Wow – that’s great to hear! In terms of “Re:Generation,” you and a few other hip-hop producers have sampled classical music in the past, but this seems like a totally different experience.

Well, I’ve sampled classical music doing hip-hop stuff, like I’ve orchestrated stuff for Nas before. But overall, I’ve never learned how to listen to it and understand it, just how it spoke to me in its original format. Like, whenever I’ve used it for hip-hop beats, I’d loop it and put drums and things like that to it to make it sound like hip-hop. But to do it from its raw, pure form, learn it and understand what it means and how everything is put down, through my tutor Bruce Adolphe, I learned it in a whole different way where the respect factor for it I had before just reached from that day I went to the Brooklyn Conservatory School of Music to get tutored by Bruce, who comes from Julliard. And then once I went to the Berklee College of Music to work with the symphony orchestra to do that part, I had already worked with Stephen Webber before, but not for classical music. It was for an awards ceremony honoring me, Marley Marl, Jazzy Jay, the Zulu Nation, Grandmaster DST who scratched on the song “Rockit” with Herbie Hancock, and Jam Master Jay was honored but he passed away and his mother received an award on his behalf.

That was an awards ceremony, but to get with Stephen and learn how to conduct and move the baton, which I had no knowledge of, and seeing the orchestra re-record with me to lay down parts over what I arranged with the samples that I took from the music library that I arranged for the whole project, I was just blown away. Again, I’m always willing to learn, but I just learned so much, and I have a whole admiration where now I want to go to a symphony, go and catch an orchestra and sit there, where prior to “Re:Generation,” I’d probably be snoring in the aisle seat where you wouldn’t be able to go to the bathroom because I wouldn’t get up (laughs).

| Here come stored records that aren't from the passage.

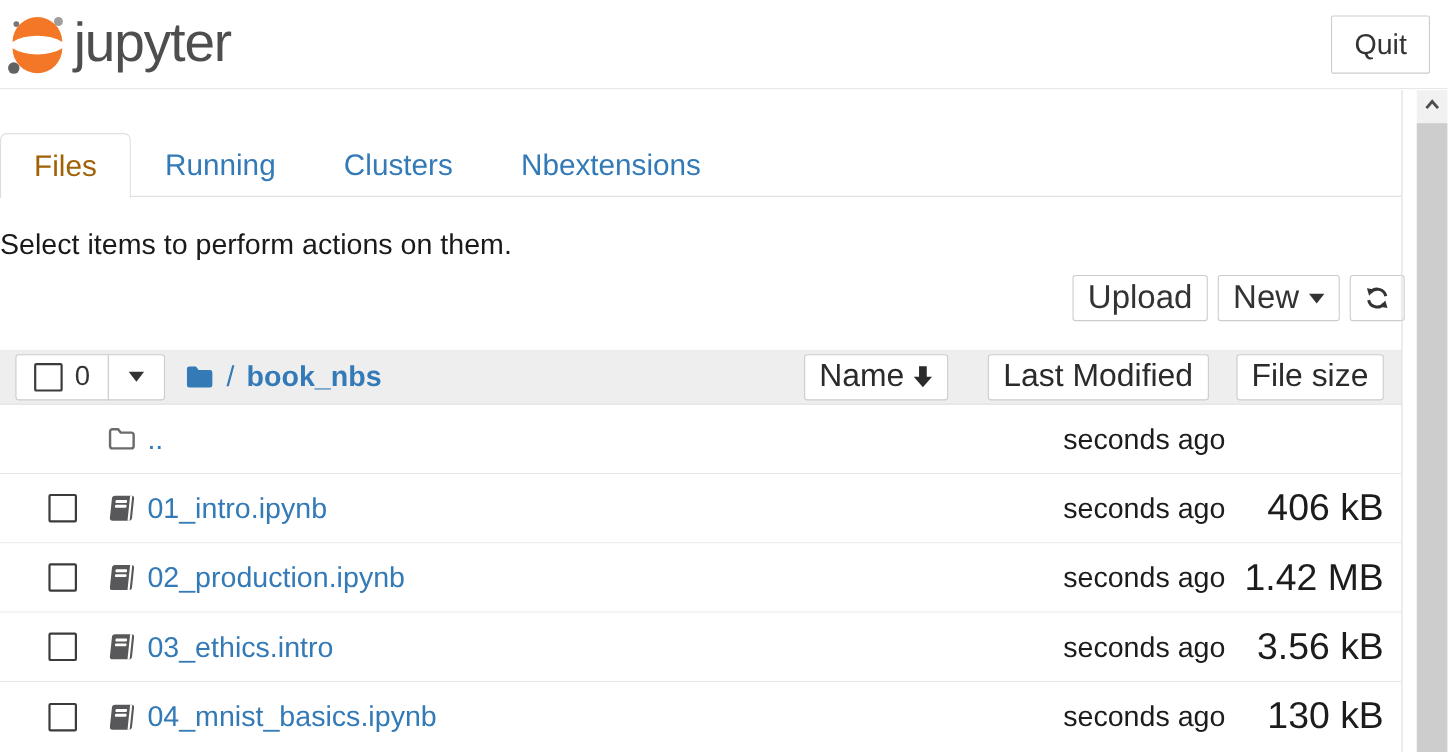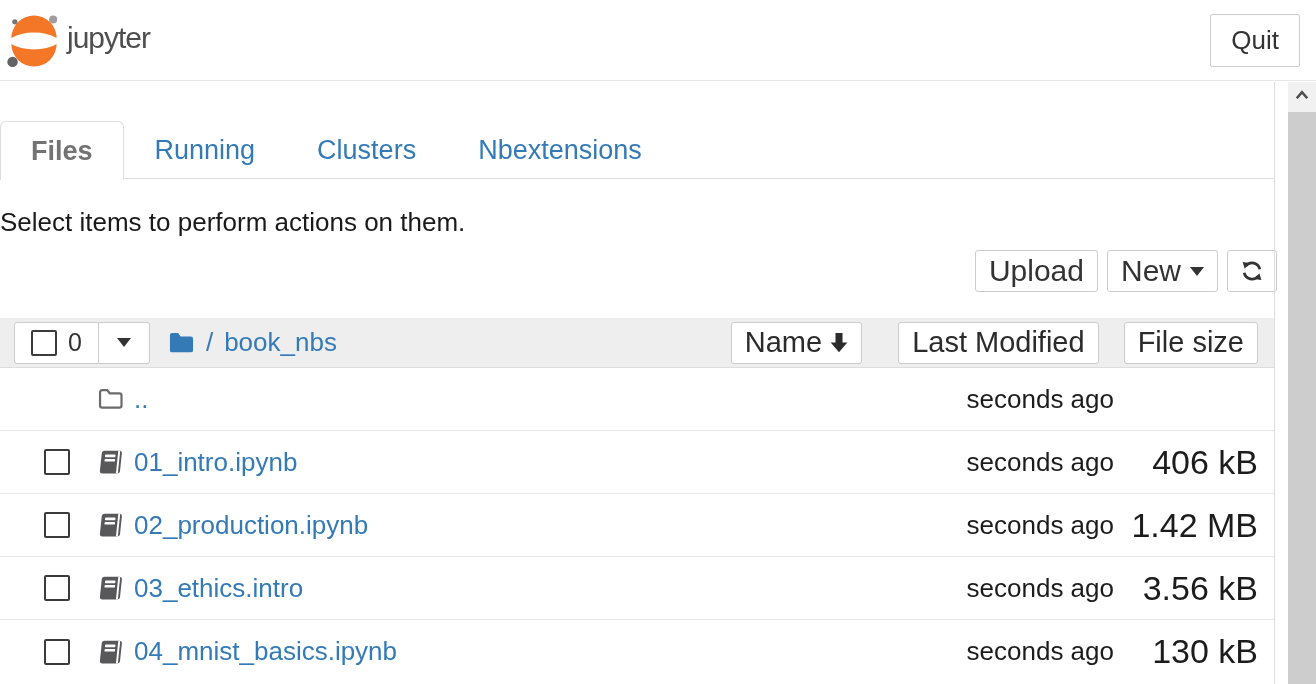--- a/index.html
+++ b/index.html
@@ -5,34 +5,34 @@
   * { margin:0; padding:0; box-sizing:border-box; }
   html,body { width:1316px; height:684px; overflow:hidden; background:#fff;
     font-family:"Liberation Sans","DejaVu Sans",sans-serif; color:#333; }
   .page { position:relative; width:1316px; height:684px; }
 
   
   .header { position:absolute; top:0; left:0; width:1316px; height:81px;
     border-bottom:1px solid #e7e7e7; display:flex; align-items:center; background:#fff; }
   .logo { display:flex; align-items:center; margin-left:5px; }
   .logo-mark { width:58px; height:58px; margin-top:2px; }
-  .logo-text { font-size:30px; color:#4e4e4e; letter-spacing:-1px; margin-left:4px; margin-top:-4px;text-align:right; }
+  .logo-text { font-size:50px; color:#4e4e4e; letter-spacing:-1px; margin-left:4px; margin-top:-4px;text-align:right; }
   .header-buttons { margin-left:auto; margin-right:16px; display:flex; gap:21px; }
   .hbtn { height:53px; padding:0 20px; font-size:26px; color:#333; background:#fff;
     border:1px solid #cdcdcd; border-radius:2px; cursor:pointer;
     font-family:inherit; display:flex; align-items:center; }
 
   
   .tabs { position:absolute; top:121px; left:0; width:1274px; height:58px;
     border-bottom:1px solid #ddd; display:flex; align-items:flex-start; }
   .tab { height:58px; padding:0 30px; display:flex; align-items:center;
     font-size:27px; color:#337ab7; cursor:pointer; border:1px solid transparent;
     border-radius:6px 6px 0 0; }
-  .tab.active { height:59px; background:#fff; color:#737373;
-    border:1px solid #ddd; border-bottom:none; cursor:default;font-weight:bold; }
+  .tab.active { height:59px; background:#fff; color:#a16207;
+    border:1px solid #ddd; border-bottom:none; cursor:default; }
 
   
   .instruction { position:absolute; top:207px; left:0; font-size:26px; color:#1a1a1a; line-height:30px; }
 
   
   .toolbar { position:absolute; top:250px; left:0; width:1277px;
     display:flex; justify-content:flex-end; gap:9px; }
   .tbtn { height:42px; padding:0 13px; font-size:30px; color:#333; background:#fff;
     border:1px solid #ccc; border-radius:3px; cursor:pointer; font-family:inherit;
     display:flex; align-items:center; gap:9px; }
@@ -45,21 +45,21 @@
     display:flex; align-items:center; padding:0 16px 0 14px; }
   .btn-group { display:flex; }
   .sel-btn { height:42px; background:#fff; border:1px solid #ccc; cursor:pointer;
     display:flex; align-items:center; font-family:inherit; }
   .sel-btn.count { border-radius:3px 0 0 3px; padding:0 16px; gap:11px; font-size:25px; color:#333; }
   .sel-btn.drop { border-radius:0 3px 3px 0; margin-left:-1px; padding:0 18px; }
   .checkbox { appearance:none; -webkit-appearance:none; width:26px; height:26px;
     border:2px solid #3b3b3b; border-radius:2px; background:#fff; cursor:pointer; display:inline-block; }
   .crumb { display:flex; align-items:center; margin-left:18px; gap:11px; font-size:26px; }
   .crumb a { color:#337ab7; text-decoration:none; cursor:pointer; }
-  .crumb .current { font-weight:normal; }
+  .crumb .current { font-weight:bold; }
   .sort-btn { height:42px; background:#fff; border:1px solid #ccc; border-radius:3px;
     font-size:29px; color:#2b2b2b; padding:0 13px; display:flex; align-items:center;
     gap:8px; cursor:pointer; font-family:inherit; }
   .sort-name { margin-left:auto; }
   .sort-lm { margin-left:36px; }
   .sort-fs { margin-left:25px; }
 
   .row { height:63px; display:flex; align-items:center; padding-right:16px;
     border-bottom:1px solid #e7e7e7; background:#fff; }
   .row:last-child { border-bottom:none; }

So now I have a whole different respect; it’s unbelievable what I learned. It’s going to make me better as a producer, as a person, because now I can share and pass that on to another level where people may want to expand more on just the drum machines and the computers, and go back to the roots of what makes music so great.

 

How difficult was it to resist the impulse to assemble the classical pieces into loops as you typically do with sampled material?

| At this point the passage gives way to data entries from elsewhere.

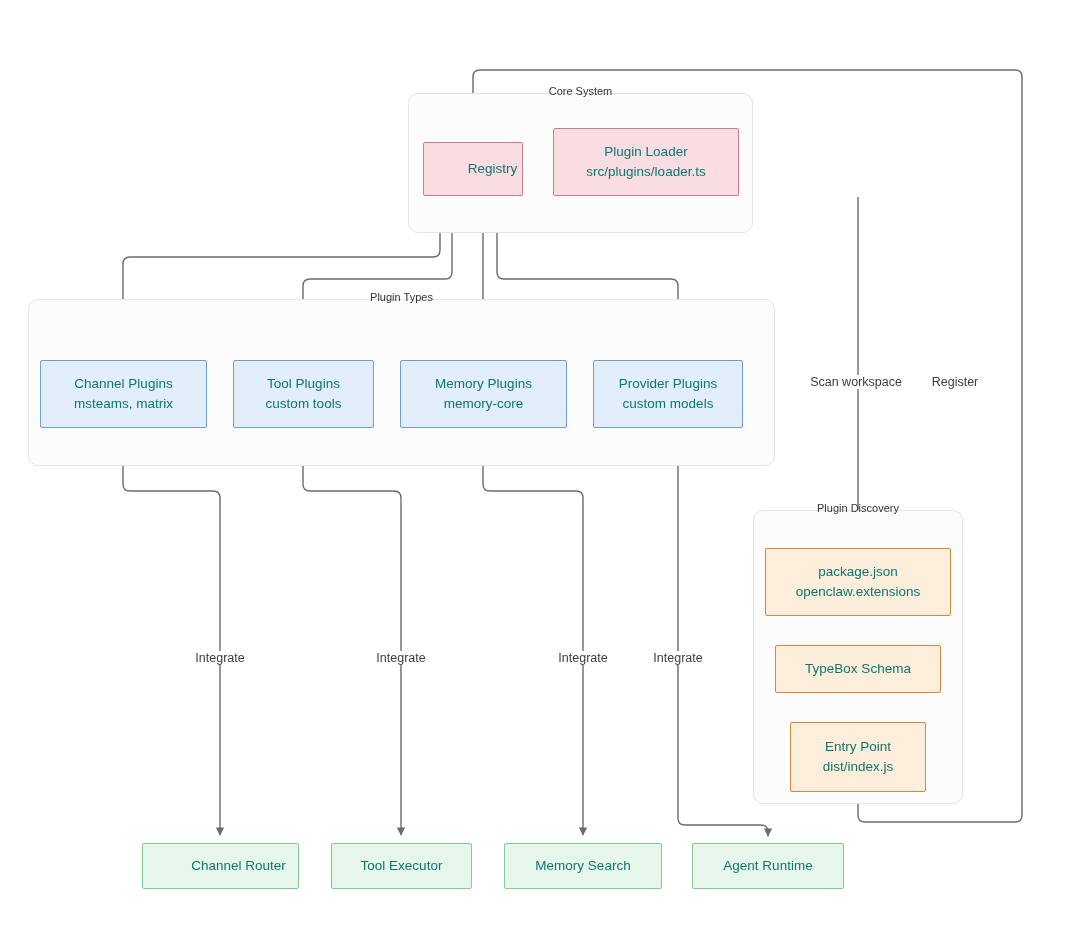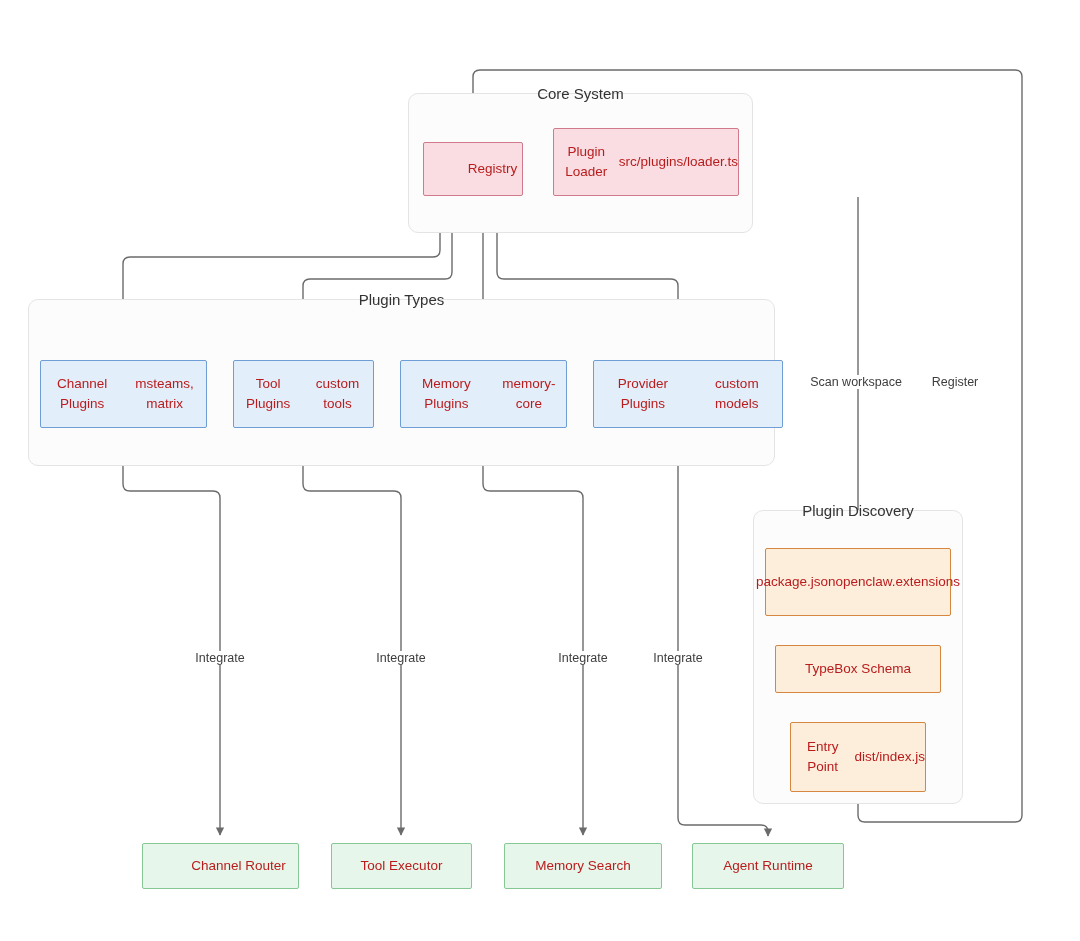--- a/index.html
+++ b/index.html
@@ -15,37 +15,37 @@
     position:absolute;
     border:1px solid #e4e4e4;
     border-radius:10px;
     background:#fcfcfc;
     box-sizing:border-box;
   }
   .group-title{
     position:absolute;
     top:-9px;left:0;right:0;
     text-align:center;
-    font-size:15px;
+    font-size:11px;
     color:#333333;
     background:transparent;
     white-space:nowrap;
   }
 
   .node{
     position:absolute;
     box-sizing:border-box;
     display:flex;
-    flex-direction:row;
+    flex-direction:column;
     align-items:center;
     justify-content:center;
     text-align:center;
     font-size:13.5px;
     line-height:1.45;
-    color:#b91c1c;
+    color:#0f766e;
     border-width:1.6px;
     border-style:solid;
     border-radius:2px;
   }
   .node .l2{display:block;}
 
   .n-pink  {background:#f9dde2;border-color:#d07b8c;}
   .n-blue  {background:#e3eefb;border-color:#6d9fd6;}
   .n-orange{background:#fdeedc;border-color:#d5873f;}
   .n-green {background:#e7f6ea;border-color:#86c894;}
@@ -125,21 +125,21 @@
   <div class="node n-blue" style="left:400px;top:360px;width:167px;height:68px;">
     <span class="l1">Memory Plugins</span>
     <span class="l2">memory-core</span>
   </div>
 
   <div class="node n-blue" style="left:233px;top:360px;width:141px;height:68px;">
     <span class="l1">Tool Plugins</span>
     <span class="l2">custom tools</span>
   </div>
 
-  <div class="node n-blue" style="left:593px;top:360px;width:190px;height:68px;">
+  <div class="node n-blue" style="left:593px;top:360px;width:150px;height:68px;">
     <span class="l1">Provider Plugins</span>
     <span class="l2">custom models</span>
   </div>
 
   <div class="group" style="left:753px;top:510px;width:210px;height:294px;">
     <div class="group-title">Plugin Discovery</div>
   </div>
 
   <div class="node n-orange" style="left:765px;top:548px;width:186px;height:68px;">
     <span class="l1">package.json</span>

Well, there were eleven pieces which Stephen and them were familiar with, because they were all known compositions from Vivaldi and Brahms and Mozart and Bach and things of that nature. And when I arranged it, he understood where I placed everything, but I didn’t want to overdo it. Because for one thing, they said, you know, a lot of symphonies are 15, 20, 30 minutes long, and they wanted me to compile it to where it was less than a four-minute piece. So even with that, you’re forced to condense it and make it all make sense, so I was just really, really caught up in the whole thought process of making sure that I remained at a certain level of putting this thing together, and do it where it made sense for what they had me do this for, and still allow enough room for the orchestra to have their parts and not just try to hog the whole thing. Because this was beyond my hip-hop world; this was an extension of that by taking things to a level that I’ve never been a part of.

 

How do you decide in what direction to take your career now? After having spent so much time doing stuff for Gang Starr and then moved onto more mainstream projects like Christina Aguilera’s album, do you feel free to do anything you want now?

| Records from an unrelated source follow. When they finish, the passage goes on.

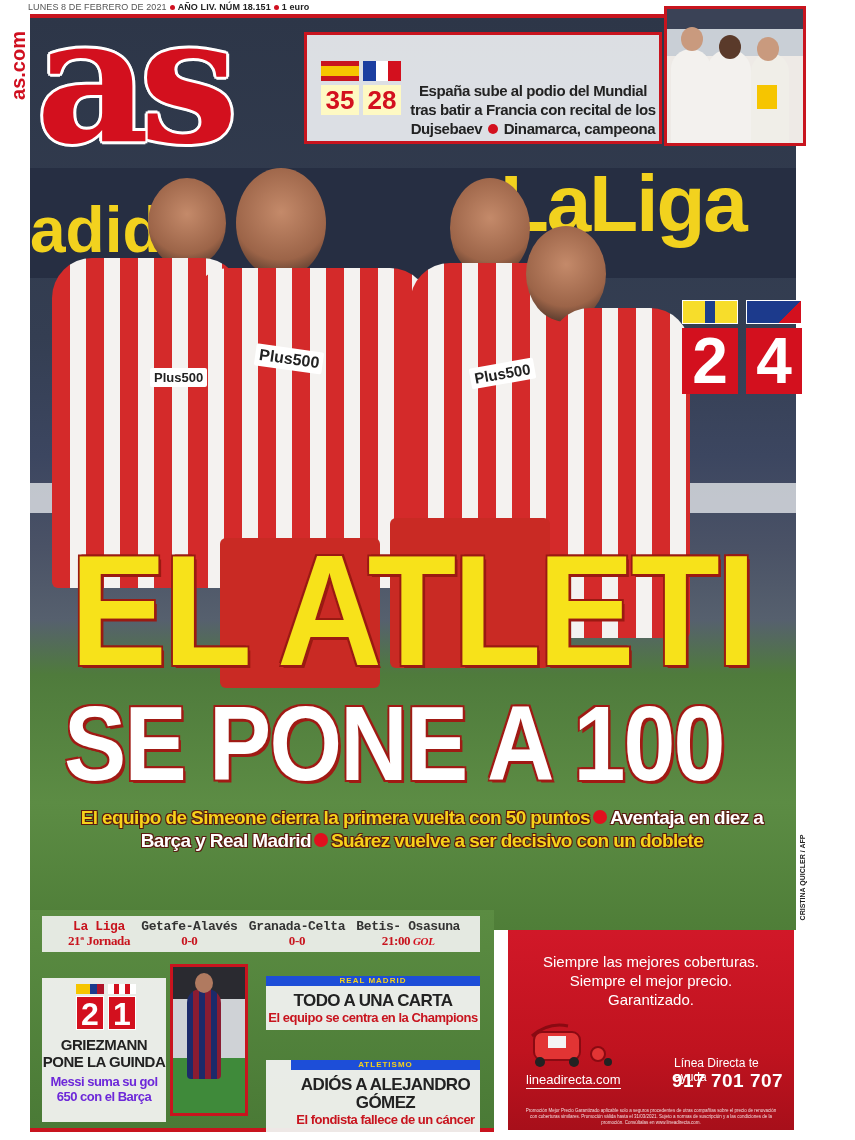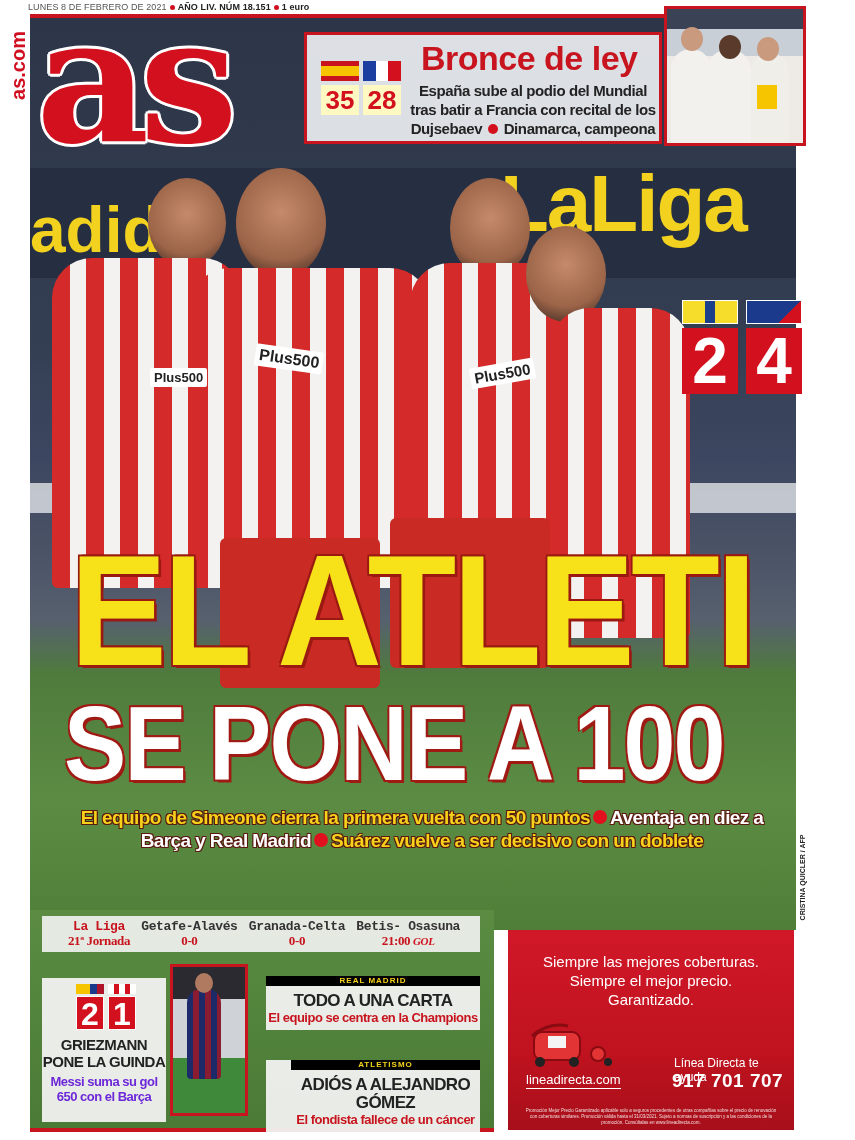--- a/index.html
+++ b/index.html
@@ -86,21 +86,21 @@
   .mini-scores { position: absolute; left: 34px; top: 18px; display: flex; gap: 4px; }
   .mini-scores span { width: 28px; height: 34px; background: #d3101e; color: #fff; font-weight: bold; font-size: 32px; line-height: 34px; text-align: center; border: 1px solid #fff; }
   .barca-title { position: absolute; left: 0; top: 58px; width: 124px; text-align: center; font-weight: bold; font-size: 15px; line-height: 17px; color: #222; letter-spacing: -0.5px; }
   .barca-sub { position: absolute; left: 0; top: 96px; width: 124px; text-align: center; font-weight: bold; font-size: 13px; line-height: 15px; color: #6d28d9; letter-spacing: -0.5px; }
   .barca-photo { position: absolute; left: 170px; top: 964px; width: 78px; height: 152px; border: 3px solid #c8141e; overflow: hidden;
     background: linear-gradient(180deg, #2a2a30 0 22%, #cfd2d6 22% 62%, #3f8a3a 62%); }
   .bp-body { position: absolute; left: 14px; top: 22px; width: 34px; height: 90px; border-radius: 14px 14px 4px 4px; background: repeating-linear-gradient(90deg, #1c2a6a 0 6px, #8a1c32 6px 12px); }
   .bp-head { position: absolute; left: 22px; top: 6px; width: 18px; height: 20px; border-radius: 50%; background: #b07a60; }
 
   .news-box { position: absolute; left: 266px; width: 214px; background: rgba(238,240,236,0.97); }
-  .news-tag { height: 10px; background: #000000; color: #f6d21a; font-size: 8px; font-weight: bold; text-align: center; line-height: 10px; letter-spacing: 1px; }
+  .news-tag { height: 10px; background: #1d4ed8; color: #f6d21a; font-size: 8px; font-weight: bold; text-align: center; line-height: 10px; letter-spacing: 1px; }
   .news-title { font-weight: bold; font-size: 17px; text-align: center; color: #222; margin-top: 6px; letter-spacing: -0.6px; line-height: 18px; }
   .news-sub { font-weight: bold; font-size: 13px; text-align: center; color: #c8141e; letter-spacing: -0.5px; line-height: 16px; padding-bottom: 4px; }
 
   
   .ad { position: absolute; left: 508px; top: 930px; width: 286px; height: 200px; background: linear-gradient(180deg, #d11828 0%, #c0131f 60%, #a70f1a 100%); color: #fff; }
   .ad-line { text-align: center; font-size: 15px; line-height: 19px; }
   .ad-lines { position: absolute; left: 0; top: 22px; width: 286px; }
   .phone-icon { position: absolute; left: 20px; top: 90px; width: 90px; height: 50px; }
   .ad-site { position: absolute; left: 18px; top: 142px; font-size: 13px; border-bottom: 1px solid #fff; padding-bottom: 1px; }
   .ad-help { position: absolute; left: 166px; top: 126px; font-size: 12px; }
@@ -144,21 +144,20 @@
 
 <div class="promo">
   <div class="flags">
     <div class="flag flag-es"></div>
     <div class="flag flag-fr"></div>
   </div>
   <div class="scores-top">
     <span>35</span>
     <span>28</span>
   </div>
-  <div class="promo-title">Bronce de ley</div>
   <div class="promo-text">
     <span>España sube al podio del Mundial tras batir a Francia con recital de los Dujsebaev</span>
     <span class="dot"></span>
     <span>Dinamarca, campeona</span>
   </div>
 </div>
 <div class="thumb-top">
   <div class="fig" style="left:4px;top:40px;width:40px;height:100px;"></div>
   <div class="hd" style="left:14px;top:18px;"></div>
   <div class="fig" style="left:40px;top:40px;width:44px;height:100px;"></div>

Absolutely. This makes me now want to do more pop music. Now, my hip-hop music will always stay gutter and raw and nasty, because that’s what I love when I hear hip-hop – I love it ugly and raw and just punch-you-in-the-face type of hip-hop. But I am also a musician and a music lover and I respect music on even more levels now that I’ve done this “Re:Generation” music project, so now I want to do more pop; I was saying earlier, I’ll do a Miley Cyrus record, or I’ll do a Justin Bieber record. But I’ll still make it where my production style enmeshes with what they have to accomplish in their genre, and their audience will still come off because I’m going to apply it with a little more knowledge. Like with Christina, I learned so much working with her that I was like, “bring on the next project!” And even though there was no other projects in her world that came to me except for her again when the Bionic album started getting made, I still said, one day something else is going to come around. And this is when “Re:Generation” came to my doorstep, and I was totally up for the challenge.

 


Was there a genre among the ones they mixed up for this project that you would have preferred or liked to have jumped into?

Nah. They told me everybody was already chosen for the genre they were going to do, so once they told me it was going to be classical, I was like, “oh, really?” I really wanted to do rock, because I’m a big rock fan, but they wanted me to jump into something that I’m not as familiar with, and that was classical. So I was like, “alright, that’s cool – I’m up for any challenge. I’m not going to run from it.” But that wasn’t what I would choose, but after doing it, I’m glad I did, because it’s made me even more respectful of music as a whole.

 

How did you develop your signature style – that sound that’s never repetitive but instantly identifiable?

I’ve always looked at, from the day that I got my record deal with Guru and Gang Starr, I looked at it as I was a guy who won a contest. A good example would be like you might watch a football game and say, “aw, man! Why did he run that play? I would have run this.” Some people, they talk that way, but if you put them in that position, they would flop if they ran into that position as a player. But with me, I feel like I was given an opportunity to make a record, and I provided the equipment I wanted to use, and once I learned the equipment, I said, okay, I can apply myself, and I’ll make it sound the way I would buy music. And that’s what I do – I make stuff that I would buy. So I always think of the DJs first, like the DJs would be like, “oh, Premier killed this” – and that’s why I scratch so much, because all of the DJs like Jam Master Jay and DJ Cheese and Cutmaster D.C. and Mix Master Ice and Flash and Theodore. The MC always talked about the DJ, and I was like, yo – I want to do that too, so the DJs will go, “I love the line from this record,” and “I love what you did with this record.” So I understand how to take concepts and theme music for whatever the record calls for, and that’s what I am; Guru, God bless his soul, used to call me a beat tailor, because I tailor the beats to the artist. That’s what I still do, and that’s why I’m able to do so many records, because I always think about the last record I did versus [it]. And there are similarities – like people say the rhythms sound the same – but I don’t care. Angus Young from AC/DC said that one day a guy said, “AC/DC does the same song eleven times and it sounds the same.” And Angus Young said, “no, that is not true. We do not make the record sound the same eleven times. We make it sound the same thirteen times.” And I was like, yeah! Because what they lay down, if it’s raw and hardcore and banging, then bang it! Stop all of this criticizing, unless you can do better – and if you can do better, come challenge me, anytime. But let’s put money on it, because if you lose I’m taking your money.

 

Do you have a song or album you produced that you’re most proud of?

I’m proud of “Mass Appeal,” because on that record we were making fun of radio because that’s when radio started to kind of lean towards softening up the music they played when it came to hip-hop on the radio, and we were just doing it to make fun of them. So I said I want to make a beat that sounds like elevator music, like when you’re on an elevator you hear, “dink, dink, dink, dink dink.” So I was being funny and looped up the sample and put it to the drums that I use, and it became our first hit record. Even though we came from the underground, it was our first radio hit, and to make fun of radio and then turn it into a hit, that’s really a crazy thing. Because that’s not what the intention was as far as the beat; again, it was anti-radio, and our anti-radio record became a radio hit. So that’s not my favorite record, but it is the most proudest for what it turned into even though we were making fun of radio.